Likewise, Iran’s fundamentalist regime has been propagating the “Protocols” since its earliest years. The Iranian leader’s Islamic Propaganda Organization has been publishing and distributing the “Protocols” since the 1980s.

The foundation that President-Elect Raisi ran until several years ago, and that produced its 50-episode film series on the “Protocols” under his tenure has also been publishing its own hardcopy editions since the 1990s.

And in 2003, Hezbollah’s Al-Manar broadcast a 29-part series based on the “Protocols” called “Al-Shatat.” The film’s production was facilitated by the Assad regime, but diplomatic pressure led Syrian state TV to drop it, and French officials forced Al-Manar off Eutelsat over the film.





Supporters of Lebanon's Hezbollah leader Sayyed Hassan Nasrallah listen to him via a screen during a rally  in Khiam, Lebanon, on August 13, 2017. (Reuters file photo)
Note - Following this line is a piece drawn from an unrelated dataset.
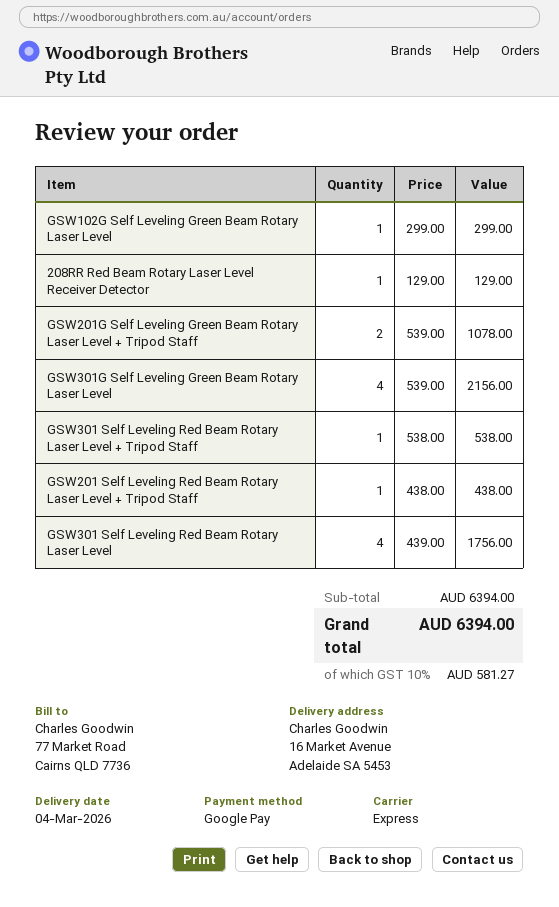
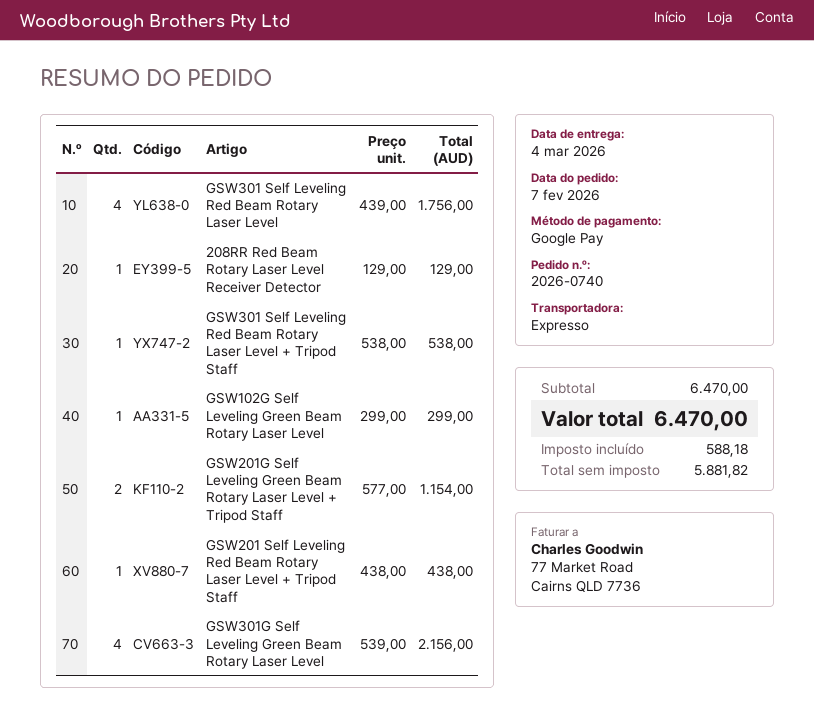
GSW201G Self Leveling Green Beam Rotary Laser Level + Tripod Staff: 2 x 539.00 = 1078.00 -> 2 x 577.00 = 1154.00
subtotal: 6394.00 -> 6470.00
tax: 581.27 -> 588.18
total: 6394.00 -> 6470.00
Yet moderate forces have sometimes raised up the “Protocols” in regrettable ways as well, such as in 2002 when Egyptian state TV and a private station broadcast “Horseman Without a Horse,” another multi-episode documentary based partly on the “Protocols.”
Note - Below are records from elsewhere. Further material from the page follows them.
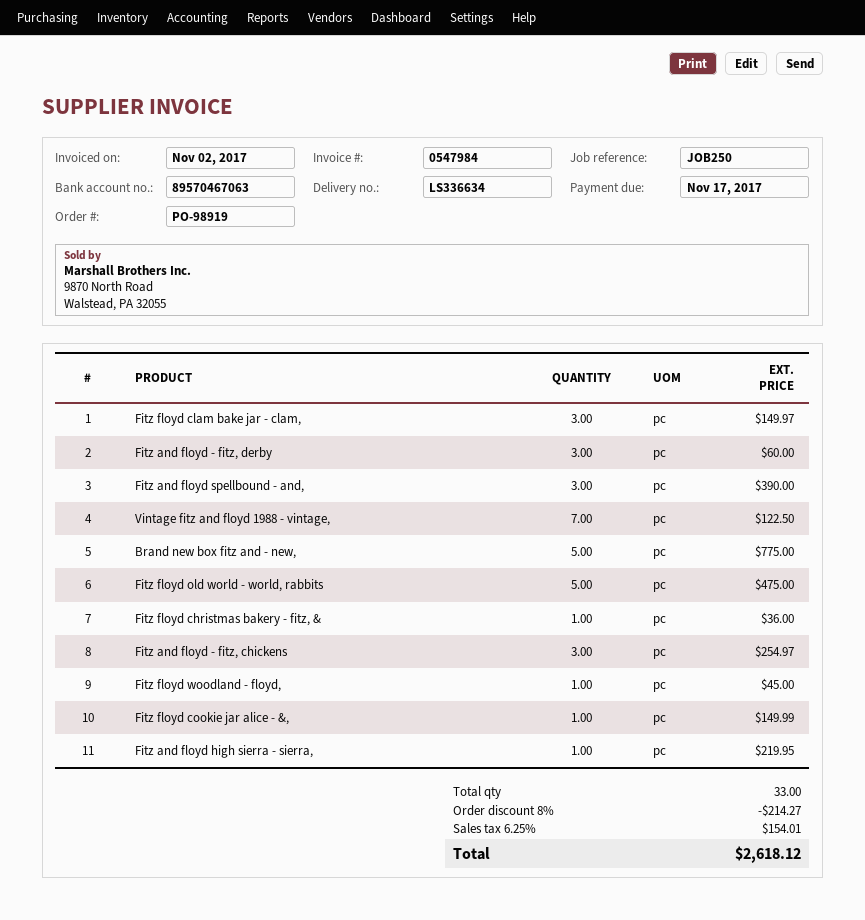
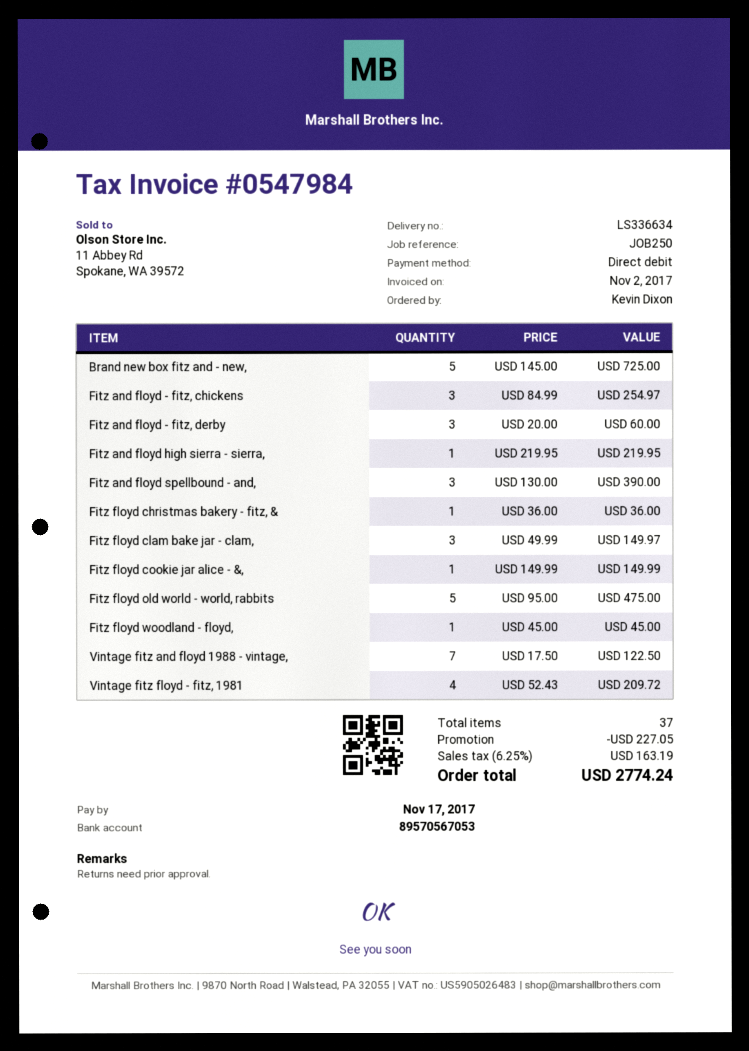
bank account: 89570467063 -> 89570567053
Brand new box fitz and - new,: 5 for 775.00 -> 5 for 725.00
Vintage fitz floyd - fitz, 1981: none -> 4 for 209.72
total quantity: 33 -> 37
discount: 214.27 -> 227.05
tax: 6.25% = 154.01 -> 6.25% = 163.19
total: 2618.12 -> 2774.24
In response to complaints, state TV cut parts of the film and added a disclaimer, but it was rebroadcast both in Egypt and abroad. The film’s star brags it inspired the sale of two million copies of the “Protocols.”

Arab News published an op-ed noting that the “Protocols” were “long since shown to be a fake” and that even if only one percent of “Horseman Without a Horse” is based on the book, “that’s 1 percent too many.”

Asharq Al-Awsat published an interview with a Palestinian academic criticizing the film and calling the text “a fictitious book” that harms Palestinian advocacy. In 2008, Egypt’s Grand Mufti called the “Protocols” a “fictitious book which has no basis in fact.”

Both in the Middle East and in other regions too, the myth of a Jewish cabal controlling the world is still quite common in some circles today, even if the “Protocols” are not explicitly mentioned.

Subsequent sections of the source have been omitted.